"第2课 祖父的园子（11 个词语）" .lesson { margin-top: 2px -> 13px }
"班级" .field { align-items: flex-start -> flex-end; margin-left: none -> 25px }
+++
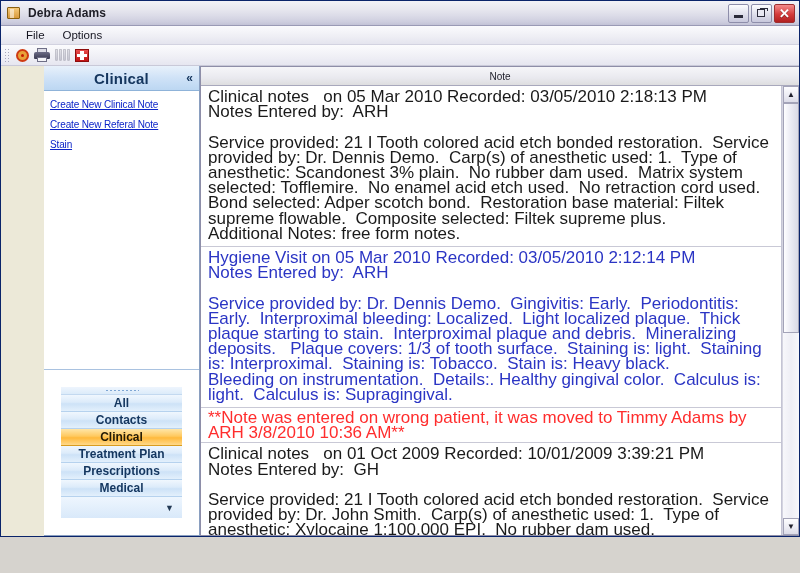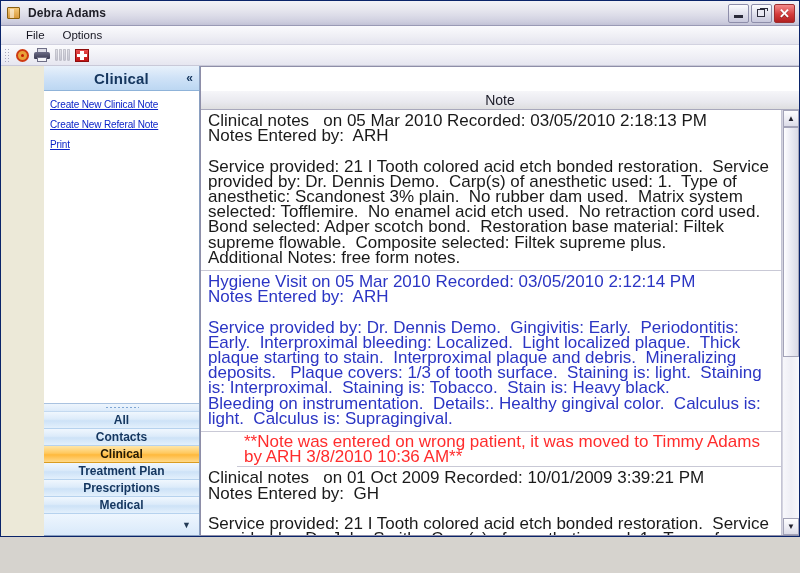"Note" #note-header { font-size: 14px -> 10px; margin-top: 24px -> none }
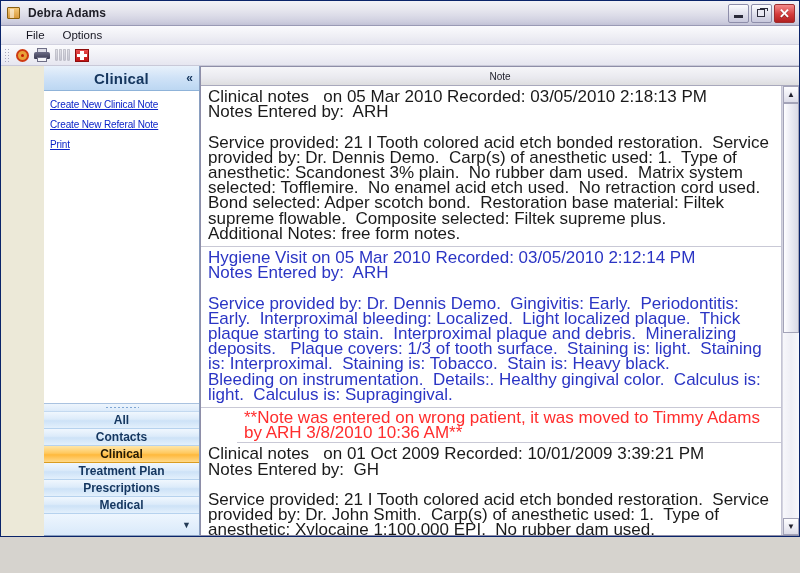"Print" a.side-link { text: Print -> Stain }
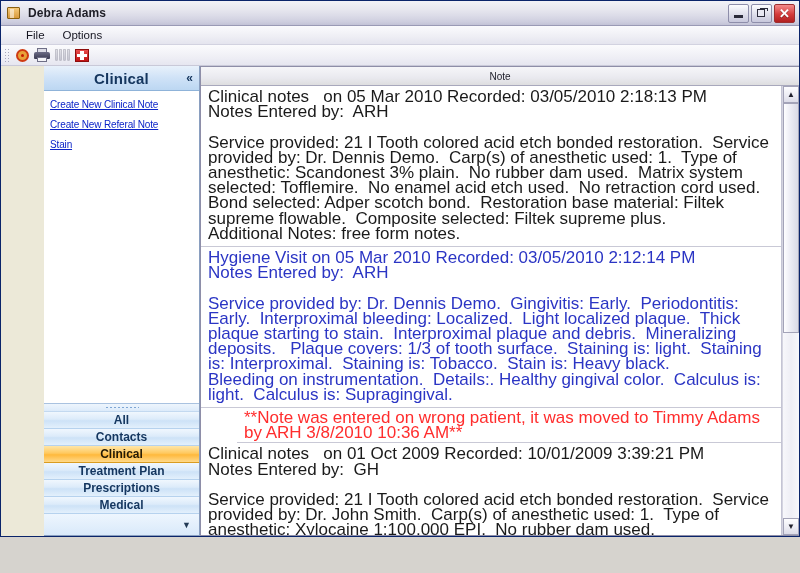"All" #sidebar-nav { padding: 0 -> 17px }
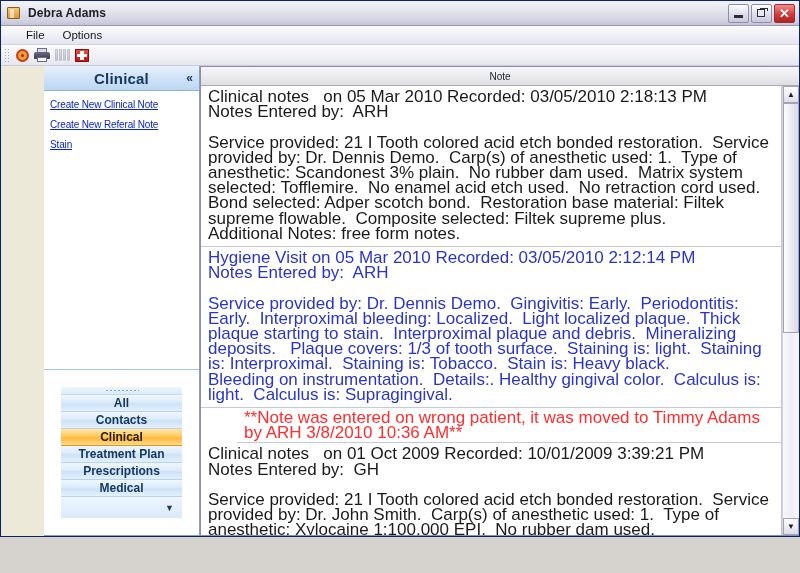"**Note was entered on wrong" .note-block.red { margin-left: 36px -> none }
+++
• [ABOUT THIS EXERCISE] Above are some lines. Repeat exactly, and only, those from the line that has "margin-top: 2px ->" through the line that has "align-items: flex-start ->".

• [RESPONSE TO THE EXERCISE]
"第2课 祖父的园子（11 个词语）" .lesson { margin-top: 2px -> 13px }
"班级" .field { align-items: flex-start -> flex-end; margin-left: none -> 25px }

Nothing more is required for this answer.